Melatonin counteracts ischemia-induced apoptosis in human retinal pigment epithelial cells.

PURPOSE: To investigate whether the neurohormone melatonin can prevent apoptosis caused by deprivation of oxygen, glucose, and serum (experimental ischemia) in cultured human retinal pigment (RPE) cells.
METHODS: Cultures of human RPE cells established from a variety of donors were grown to passage four and then subjected to experimental ischemia, with or without various substances, for up to 72 hours. Cells were examined for morphologic changes and breakdown of DNA, assessed by TdT-dTUP terminal nick-end labeling (TUNEL) and agarose gel electrophoresis. Changes in transcription and translation of various proto-oncogenes (bcl-2, TIAR, ICH-1S/1) were assessed by analysis of mRNA and protein levels, respectively. The effect of various substances on the iron-ascorbate-induced formation of reactive oxygen species (ROS) in chick retinal dissociates was also investigated.

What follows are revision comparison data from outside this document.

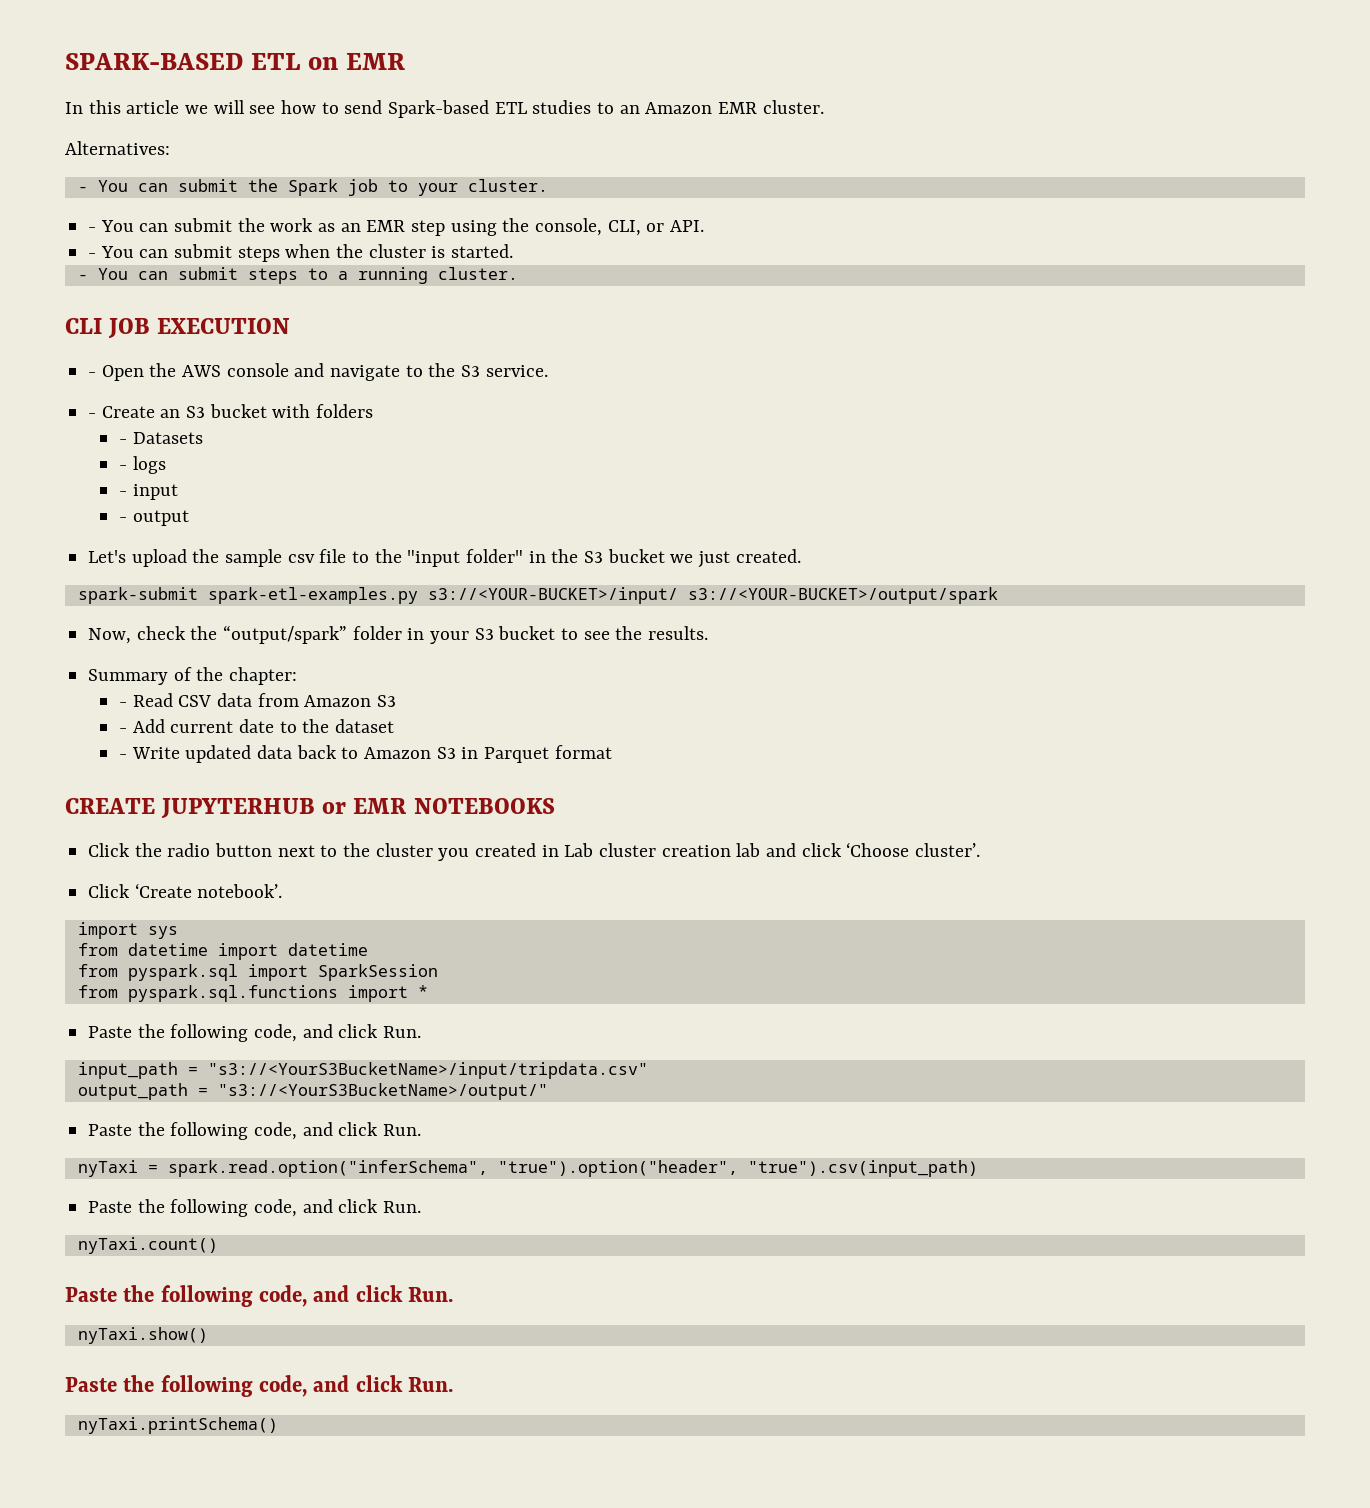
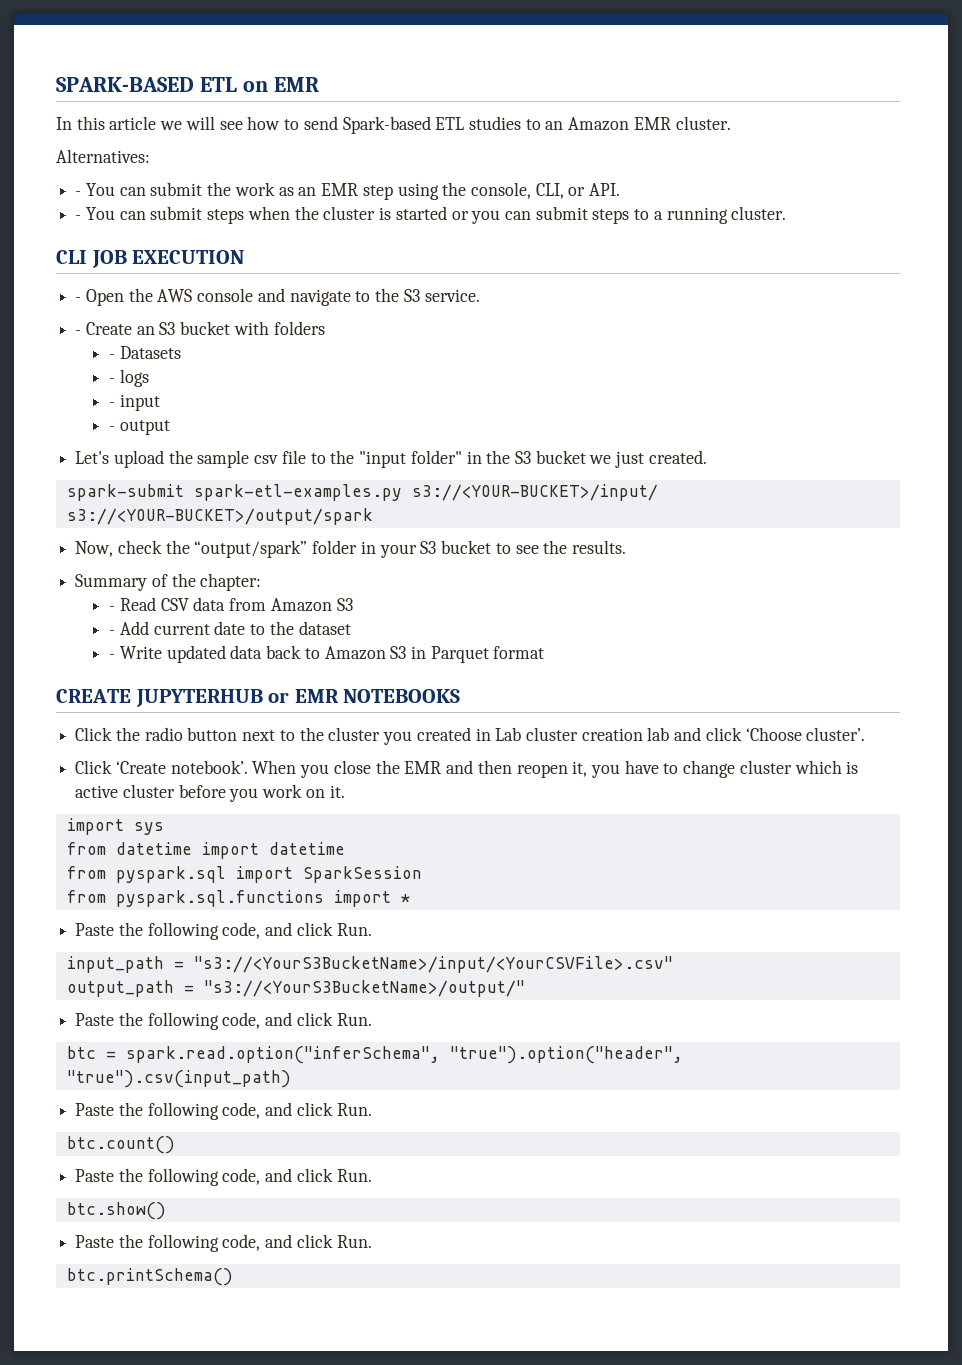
- - You can submit the Spark job to your cluster.
- - You can submit steps when the cluster is started.
- - You can submit steps to a running cluster.
+ - You can submit steps when the cluster is started or you can submit steps to a running cluster.
+ When you close the EMR and then reopen it, you have to change cluster which is active cluster before you work on it.
- input_path = "s3://<YourS3BucketName>/input/tripdata.csv"
+ input_path = "s3://<YourS3BucketName>/input/<YourCSVFile>.csv"
- nyTaxi = spark.read.option("inferSchema", "true").option("header", "true").csv(input_path)
+ btc = spark.read.option("inferSchema", "true").option("header", "true").csv(input_path)
- nyTaxi.count()
+ btc.count()
  Paste the following code, and click Run.
- nyTaxi.show()
+ btc.show()
  Paste the following code, and click Run.
- nyTaxi.printSchema()
+ btc.printSchema()

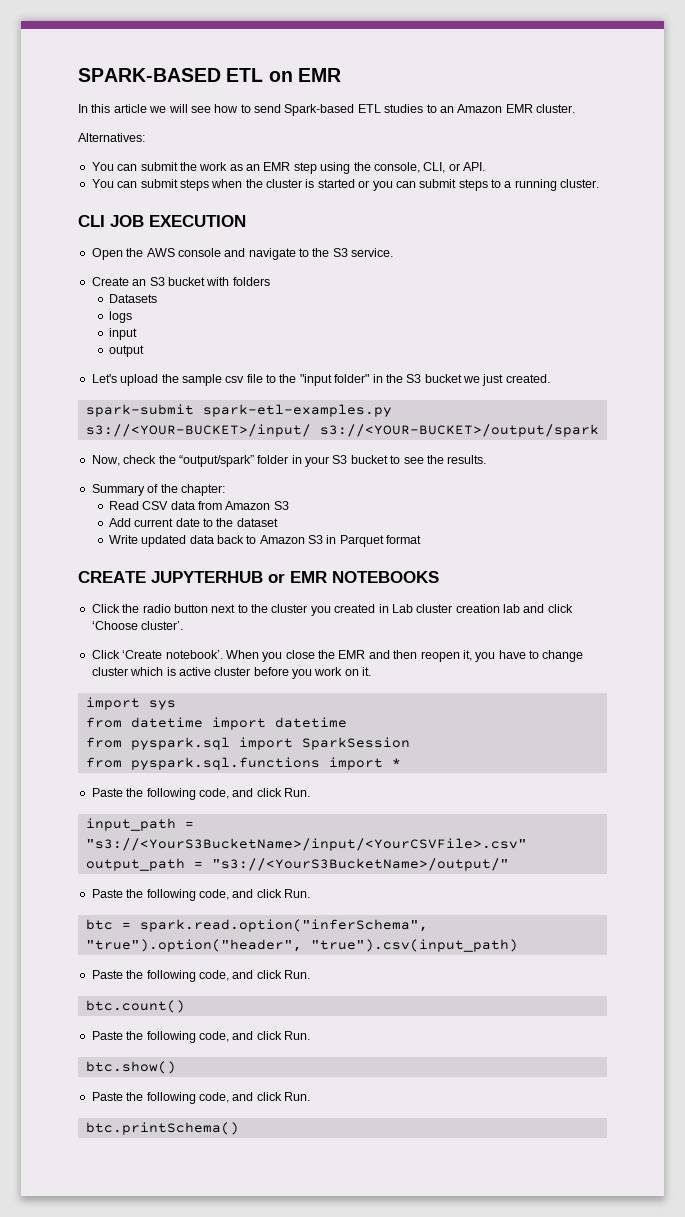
- - You can submit the work as an EMR step using the console, CLI, or API.
+ You can submit the work as an EMR step using the console, CLI, or API.
- - You can submit steps when the cluster is started or you can submit steps to a running cluster.
+ You can submit steps when the cluster is started or you can submit steps to a running cluster.
- - Open the AWS console and navigate to the S3 service.
+ Open the AWS console and navigate to the S3 service.
- - Create an S3 bucket with folders
+ Create an S3 bucket with folders
- - Datasets
+ Datasets
- - logs
+ logs
- - input
+ input
- - output
+ output
- - Read CSV data from Amazon S3
+ Read CSV data from Amazon S3
- - Add current date to the dataset
+ Add current date to the dataset
- - Write updated data back to Amazon S3 in Parquet format
+ Write updated data back to Amazon S3 in Parquet format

RESULTS: Cultured human RPE cells on coverslips that were incubated in serum-free medium, glucose, and oxygen remained viable for up to 40 hours. Thereafter, there was a steady decrease in cell numbers and an increase in the number of cells labeled by the TUNEL method. By 72 hours 65% of cells remained attached to the coverslips, of which approximately 65% were TUNEL positive. Furthermore, most of the experimental ischemia-treated cells exhibited a shrunken appearance typical of apoptosis. Fragmentation of the DNA from cells in which ischemia was induced for 72 hours was also confirmed by agarose gel electrophoresis. Inclusion of 100 microM melatonin significantly decreased the amount of apoptotic cell nuclei after ischemia, but the effect was mild compared with that of fetal calf serum, which almost completely counteracted cell death. The action of melatonin was not prevented by 0.01 mM to 1 mM luzindole, a melatonin receptor antagonist. In addition, 100 microM ascorbate did not counteract ischemia-induced apoptosis. Treatment of RPE cells with 100 microM flupirtine gluconate for 72 hours caused an upregulation of the proto-oncogene protein Bcl-2 and a decrease in TIAR and ICH-1L proteins compared with that in control cells. Melatonin at 100 microM had no such effect. The levels of the mRNA transcripts for ICH-1L relative to those for ICH-1S were significantly decreased in cultures treated with 100 microM flupirtine or 100 microM melatonin when compared with levels in control cells. However, the effect of flupirtine was greater than that of melatonin. Ten micromolar ascorbate and 5 microM iron stimulated the formation of ROS in chick retinal cell dissociates. Ascorbate, melatonin, and flupirtine (all at 100 microM) blunted this response in the order flupirtine > melatonin >> ascorbate. Luzindole had no effect, alone or in the presence of melatonin.
CONCLUSIONS: The presented data show that melatonin counteracted ischemia-induced apoptosis in human RPE cells by a process that seemed to be independent of melatonin receptors. Moreover, melatonin and flupirtine counteracted iron-ascorbate-induced ROS formation and decreased the ratio of mRNA for ICH-1L and ICH-1S. However, melatonin was less potent than flupirtine in its action in each case, which suggests that either the two compounds act on different signaling pathways or that they act on the same pathway with differing potency. The failure to detect an effect of melatonin on the levels of Bcl-2, ICH-1L, and TIAR proteins when compared with the effect of flupirtine was probably caused by the sensitivity of the procedures. It is suggested that substances that can prevent ROS formation can potentially nullify apoptotic cell death, but this is difficult to detect experimentally when the substance has only a mild effect, such as in the case of ascorbate.